Therefore, it would have been obvious to one of ordinary skill in the art, before the effective filing date of the claimed invention, to arrive at the instantly claimed invention with a reasonable expectation of success in view of the prior art for at least the following reason(s):
Per MPEP § 2144.09(I)-(II), “[a] prima facie case of obviousness may be made when chemical compounds have very close structural similarities and similar utilities” because “[c]ompounds which are…isomers…are generally of sufficiently close structural similarity that there is a presumed expectation that such compounds possess similar properties” (see, e.g., MPEP § 2144.09(I)-(II)), and the Court has stated that “[i]f a person of ordinary skill can implement a predictable variation, § 103 likely bars its patentability.” KSR, 127 S.Ct. at 1740.

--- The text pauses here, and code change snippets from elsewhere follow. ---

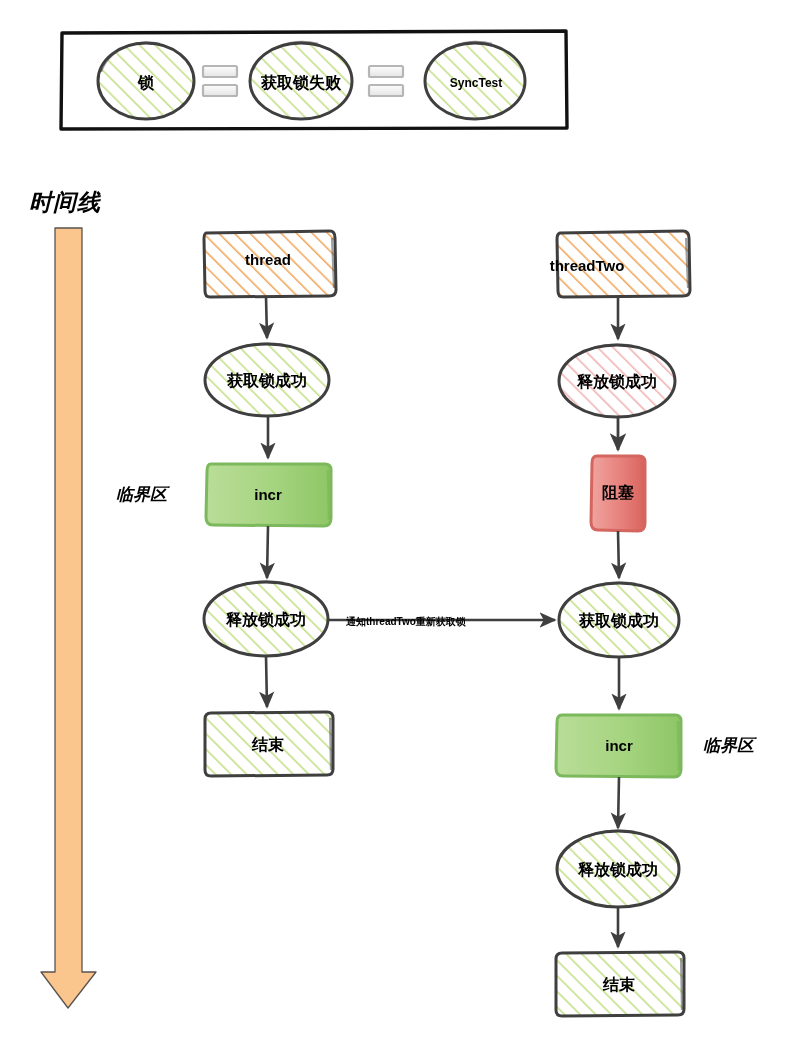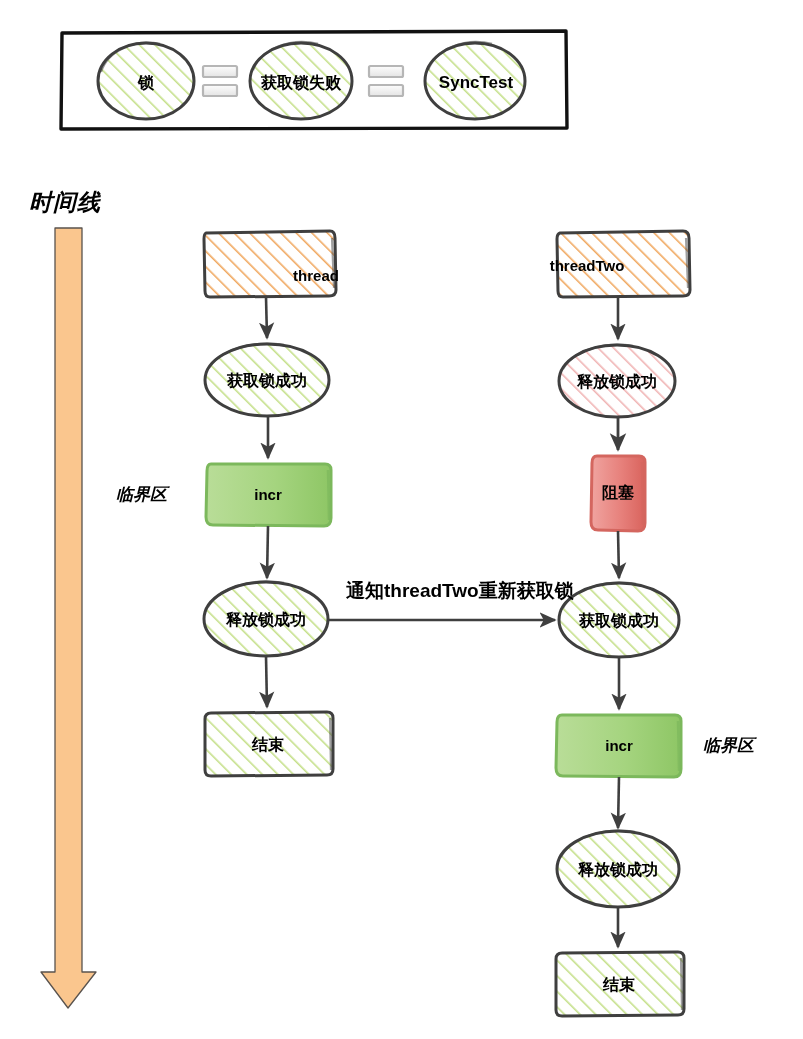"SyncTest" .node-text.lg { font-size: 17px -> 12px }
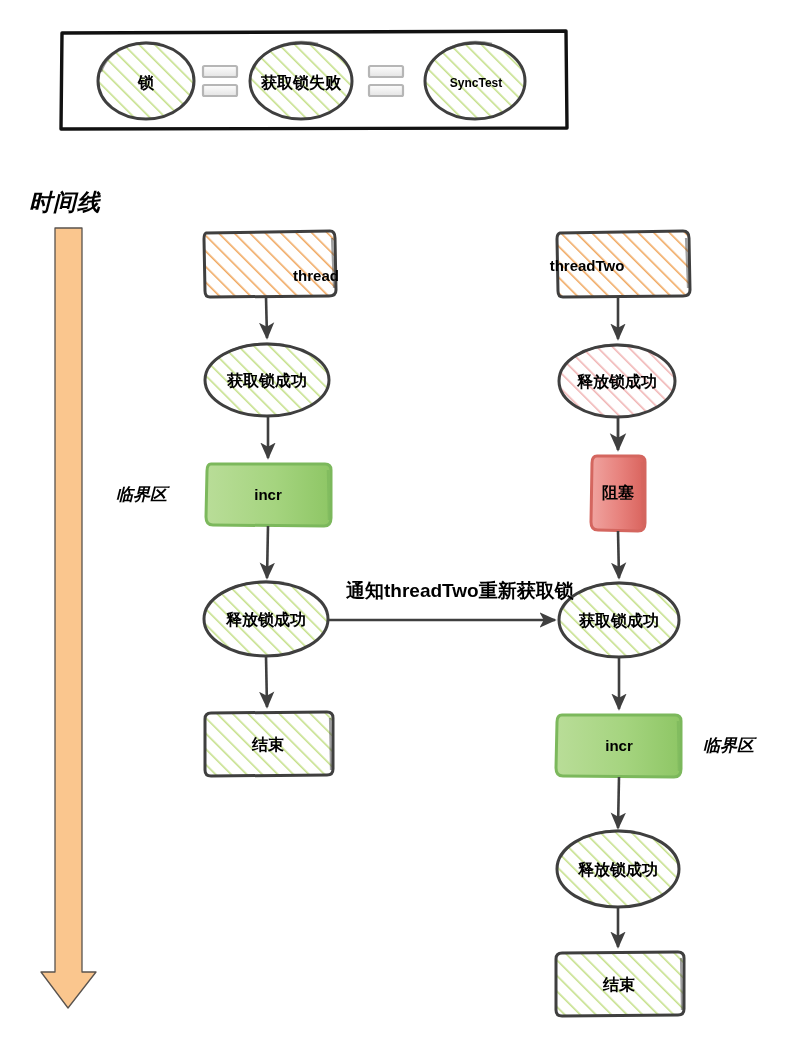"thread" div.node-text { margin-left: 48px -> none; top: 275px -> 259px }
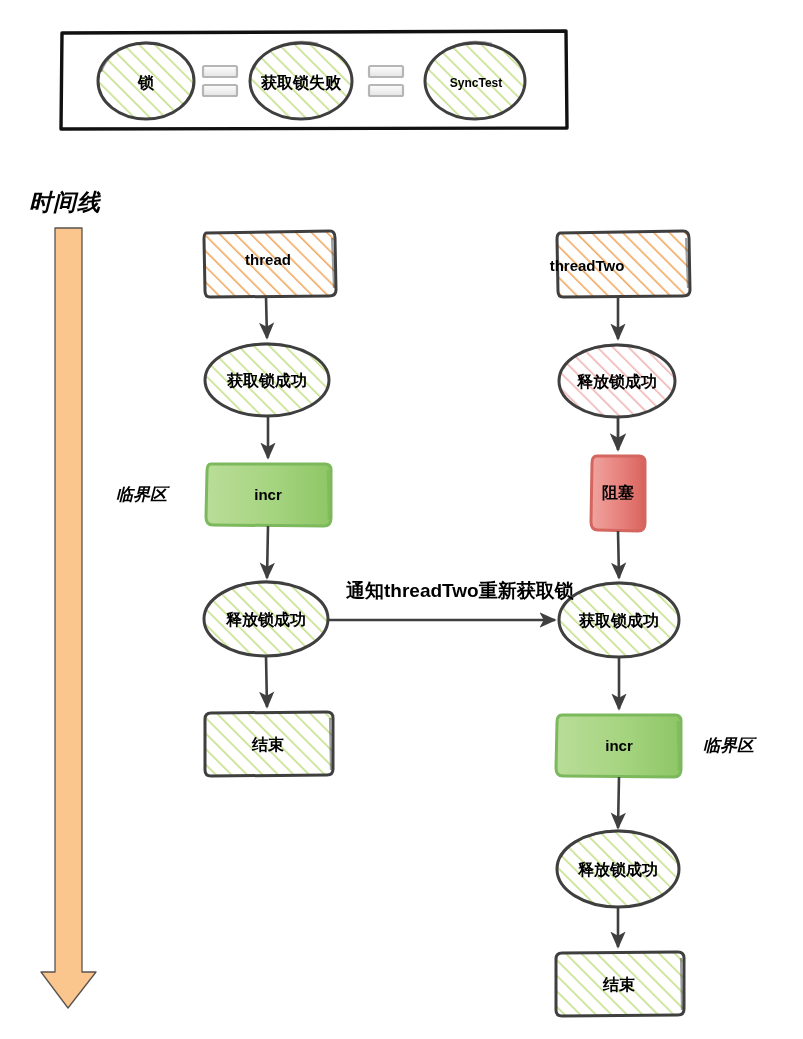"通知threadTwo重新获取锁" .lbl-edge { font-size: 19px -> 10px; margin-top: none -> 37px }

Furthermore, it is well-within the ordinary skill in art to make an isomeric change to a known compound.
Therefore, an artisan would arrive at the same invention as presently claimed for reasons taught in the prior art.
Conclusion
Claims 1-21 are rejected.
Any inquiry concerning this communication or earlier communications from the examiner should be directed to SOPHIA J REILLY whose telephone number is (703)756-5669. The examiner can normally be reached 9:00 am - 5:00 pm EST M-F.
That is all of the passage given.